= Thomas Cox (topographer) =

English clergyman, topographer and translator

Thomas Cox (1655? – 1734) was an English clergyman, topographer and translator.

==Life==
A Master of Arts, he became rector of Chignal-Smealy, near Chelmsford, on 19 June 1680, and continued there until 1704. He was next preferred to the vicarage of Broomfield, Essex, on 11 February 1685, and to the rectory of Stock-Harvard in the same county on 24 February 1703; these livings he held until his death. He was also lecturer of St. Michael's, Cornhill, but resigned the appointment in 1730.

Cox died on 11 January 1734.

==Works==
Besides an assize sermon, The Influence of Religion in the Administration of Justice, London, 1726, Cox published anonymously translations of two works of Louis Ellies-Dupin, which he entitled The Evangelical History, with additions, London, 1694 (third edition, London, 1703–7), and A Compendious History of the Church, second edition, 4 vols., London, 1716–15. He also translated Plutarch's Morals by way of Abstract done from the Greek, London, 1707, and Panciroli's History of many Memorable Things Lost, 2 vols., London, 1715 (with new title-page, London, 1727).
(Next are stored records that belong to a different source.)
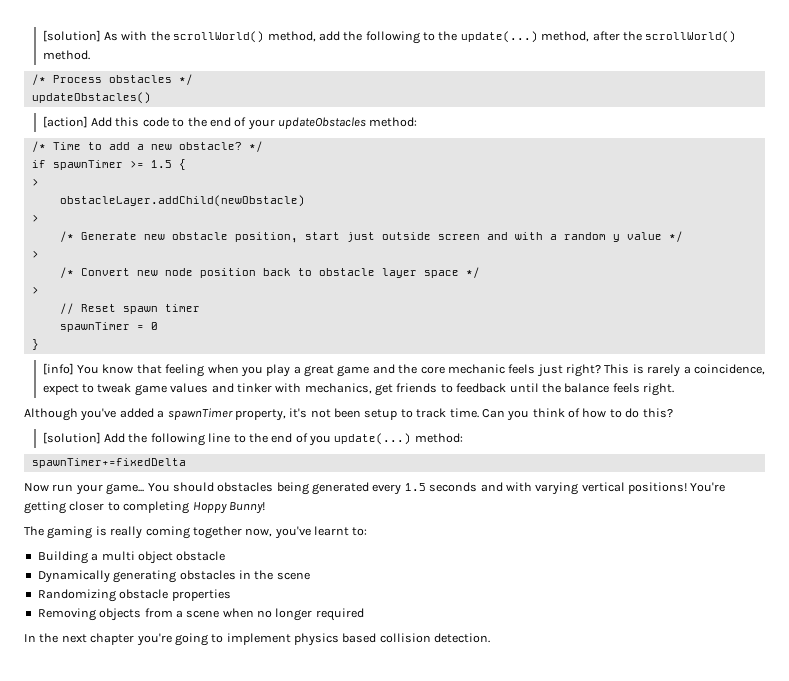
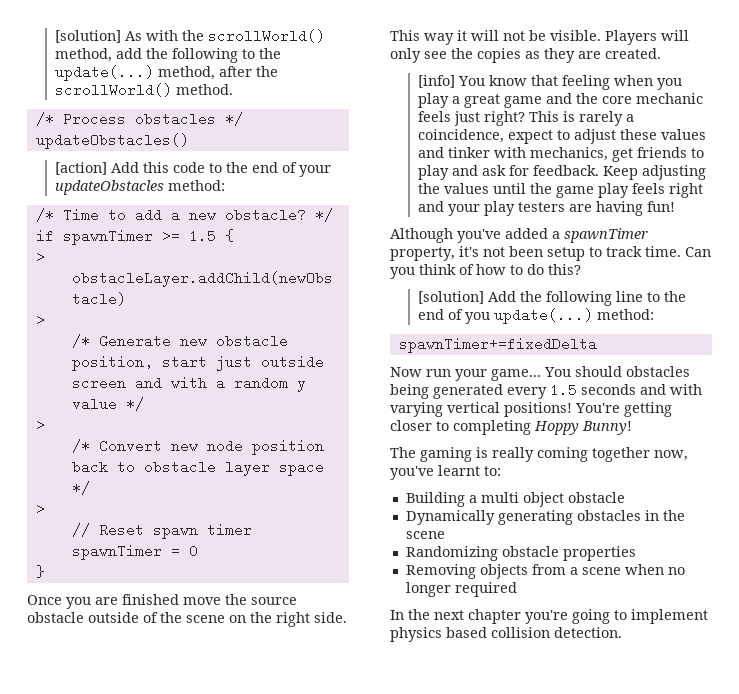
(39, 344) none -> [27,594,297,609] [27,612,347,627] [390,30,689,45] [390,48,661,63] // Once you are finished move the source obstacle outside of the scene on the right side. This way it will not be visible. Players will only see the copies as they are created.
[97,383,167,396] tweak game -> [574,129,658,144] adjust these
[456,383,675,396] feedback until the balance feels right. -> [418,165,707,180] [418,183,704,198] [418,201,676,216] play and ask for feedback. Keep adjusting the values until the game play feels right and your play testers are having fun!

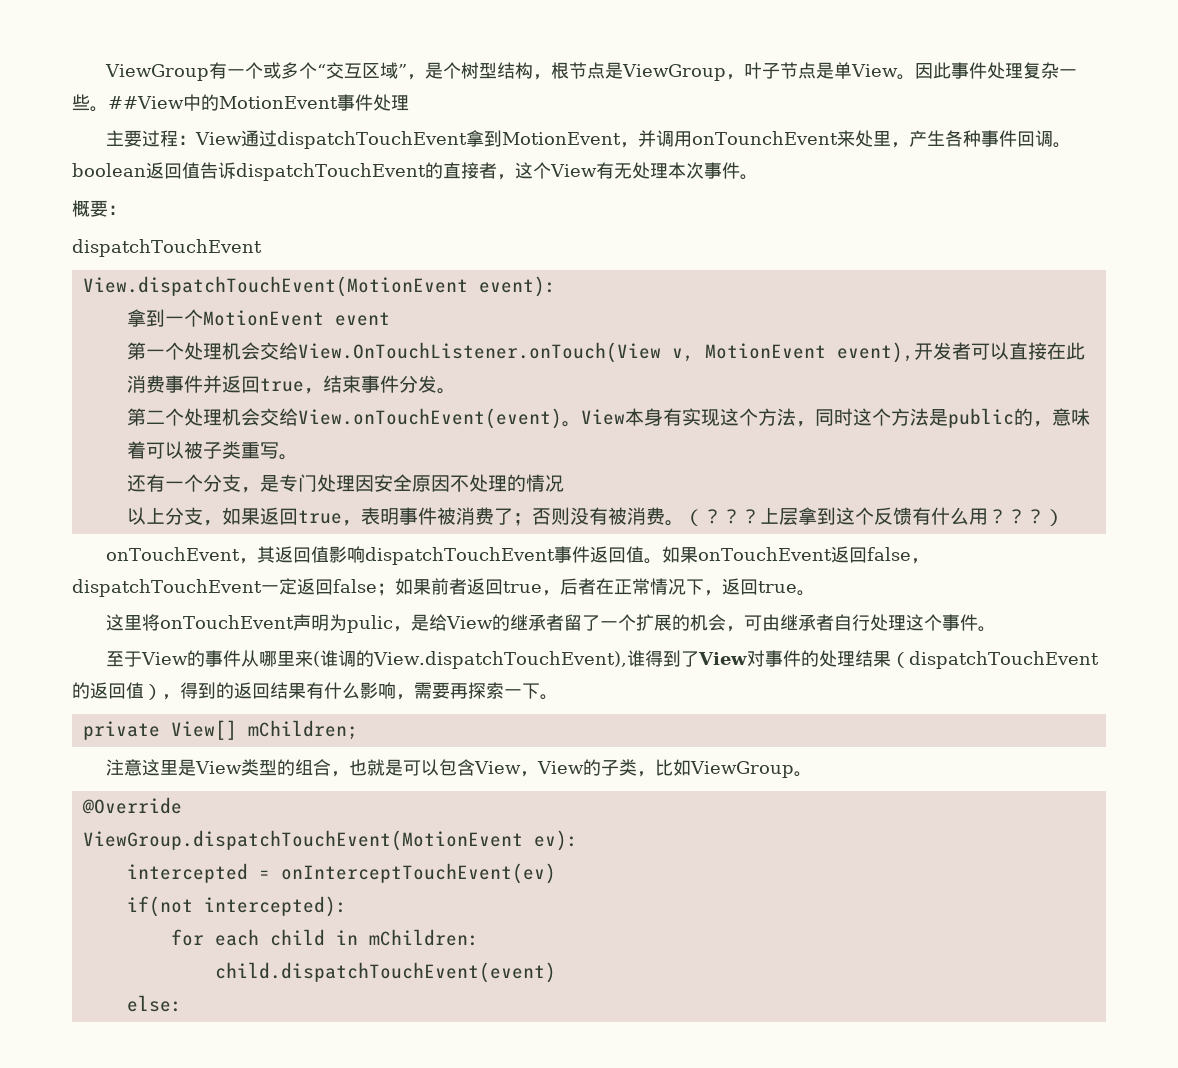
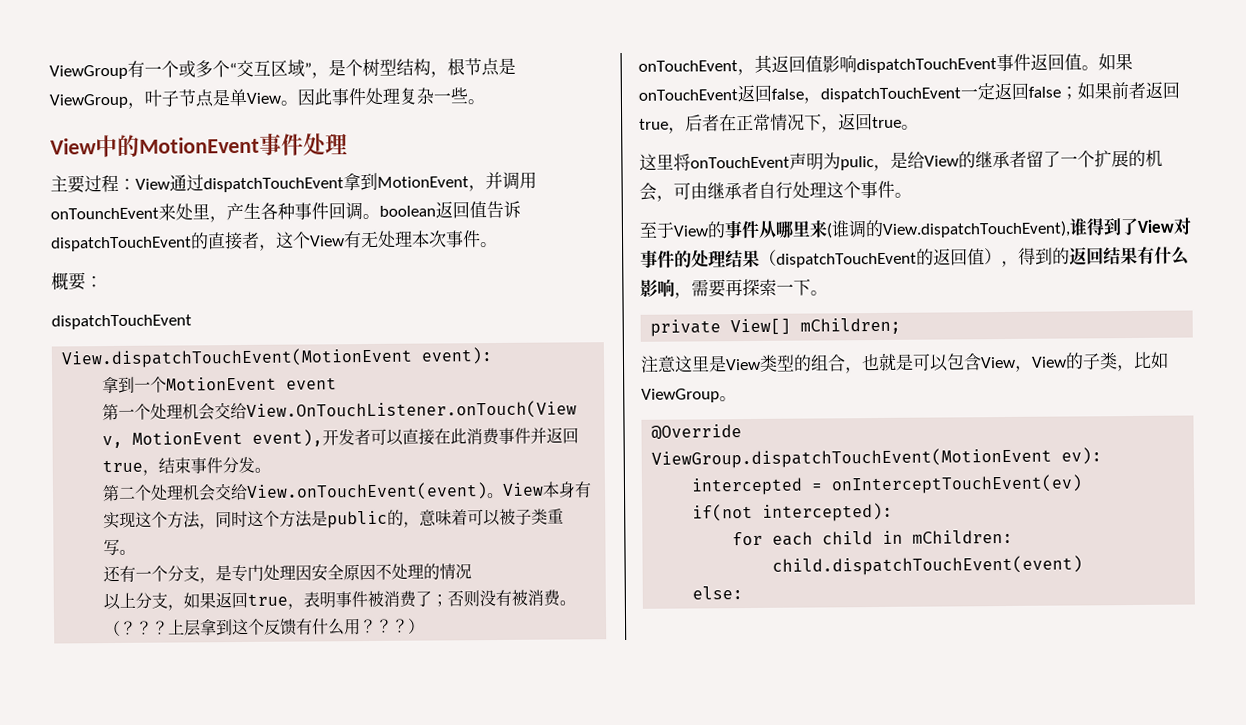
[108,96,184,109] ##View -> [50,138,97,155] // View

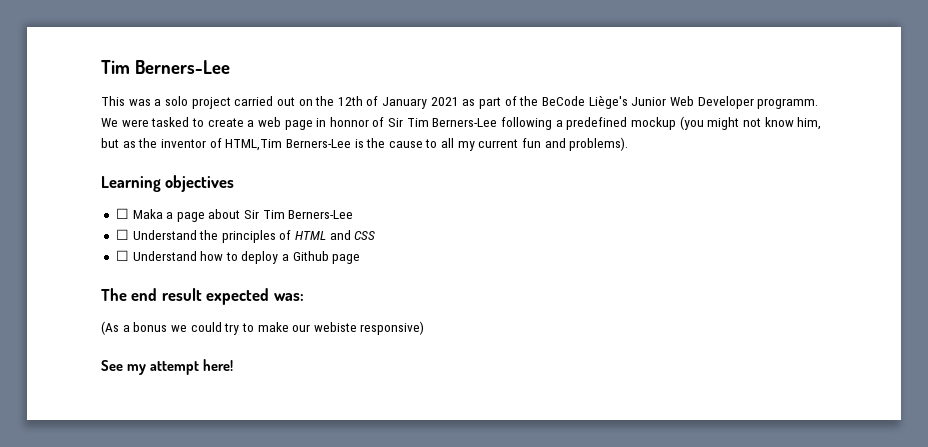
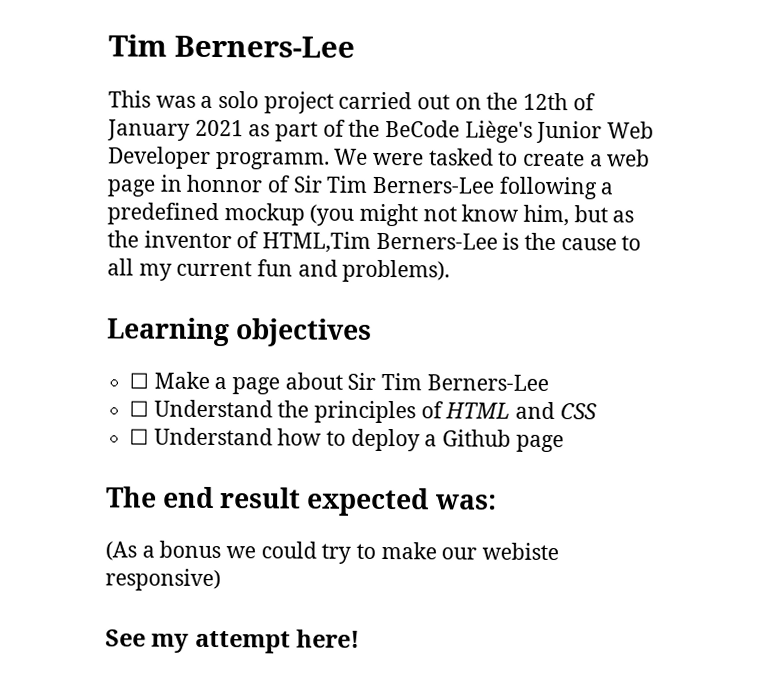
[132,209,163,219] Maka -> [153,371,210,389] Make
The lives of Richard II, Henry IV, Henry V, and Henry VI in White Kennett's Complete History of England are also by him.

Cox's major work was Magna Britannia (this identification from the British Museum Catalogue has been queried, however). Richard Gough said that this work was originally published in monthly numbers as a supplement to the five volumes of Atlas Geographus (Herman Moll, 1711–17). It contains only the English counties. The introduction or account of the ancient state of Britain was written by Dr. Anthony Hall, who also contributed the account of Berkshire. Prefixed to each county is a map by Robert Morden. The publisher was Elizabeth Nutt.

==Family==
Cox married Love, fifth daughter of Thomas Manwood of Lincoln's Inn and Priors in Broomfield, Essex. Their son, Thomas, besides succeeding his father in the rectory of Stock, was rector of Chignal-Smealy (1714–1735), and rector of Ramsden-Bellhouse (27 September 1733), and died on 26 July 1763.